[Data provided Boundary: Start]

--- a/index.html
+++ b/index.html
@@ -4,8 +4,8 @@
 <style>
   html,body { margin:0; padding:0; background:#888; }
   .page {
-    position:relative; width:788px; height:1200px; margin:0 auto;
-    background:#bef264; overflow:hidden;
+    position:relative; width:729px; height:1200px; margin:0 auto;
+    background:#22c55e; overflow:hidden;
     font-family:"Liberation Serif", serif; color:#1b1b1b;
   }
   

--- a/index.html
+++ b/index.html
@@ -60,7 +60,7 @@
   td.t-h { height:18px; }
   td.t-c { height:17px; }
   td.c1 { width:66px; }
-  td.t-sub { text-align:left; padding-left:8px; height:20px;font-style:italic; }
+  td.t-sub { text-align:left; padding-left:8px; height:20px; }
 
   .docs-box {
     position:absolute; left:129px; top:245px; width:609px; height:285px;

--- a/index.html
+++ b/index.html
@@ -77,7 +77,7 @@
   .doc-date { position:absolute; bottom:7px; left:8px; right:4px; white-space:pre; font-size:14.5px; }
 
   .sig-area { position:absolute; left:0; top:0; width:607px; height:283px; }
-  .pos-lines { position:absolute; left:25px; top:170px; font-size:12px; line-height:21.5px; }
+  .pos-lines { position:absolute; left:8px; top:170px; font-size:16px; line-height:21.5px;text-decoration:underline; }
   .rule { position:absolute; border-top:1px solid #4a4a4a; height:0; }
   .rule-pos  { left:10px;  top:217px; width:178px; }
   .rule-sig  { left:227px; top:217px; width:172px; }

[Data provided Boundary: End]

Exercise description
Would you retype all of the data exactly as shown?

Exercise answer
--- a/index.html
+++ b/index.html
@@ -4,8 +4,8 @@
 <style>
   html,body { margin:0; padding:0; background:#888; }
   .page {
-    position:relative; width:788px; height:1200px; margin:0 auto;
-    background:#bef264; overflow:hidden;
+    position:relative; width:729px; height:1200px; margin:0 auto;
+    background:#22c55e; overflow:hidden;
     font-family:"Liberation Serif", serif; color:#1b1b1b;
   }
   

--- a/index.html
+++ b/index.html
@@ -60,7 +60,7 @@
   td.t-h { height:18px; }
   td.t-c { height:17px; }
   td.c1 { width:66px; }
-  td.t-sub { text-align:left; padding-left:8px; height:20px;font-style:italic; }
+  td.t-sub { text-align:left; padding-left:8px; height:20px; }
 
   .docs-box {
     position:absolute; left:129px; top:245px; width:609px; height:285px;

--- a/index.html
+++ b/index.html
@@ -77,7 +77,7 @@
   .doc-date { position:absolute; bottom:7px; left:8px; right:4px; white-space:pre; font-size:14.5px; }
 
   .sig-area { position:absolute; left:0; top:0; width:607px; height:283px; }
-  .pos-lines { position:absolute; left:25px; top:170px; font-size:12px; line-height:21.5px; }
+  .pos-lines { position:absolute; left:8px; top:170px; font-size:16px; line-height:21.5px;text-decoration:underline; }
   .rule { position:absolute; border-top:1px solid #4a4a4a; height:0; }
   .rule-pos  { left:10px;  top:217px; width:178px; }
   .rule-sig  { left:227px; top:217px; width:172px; }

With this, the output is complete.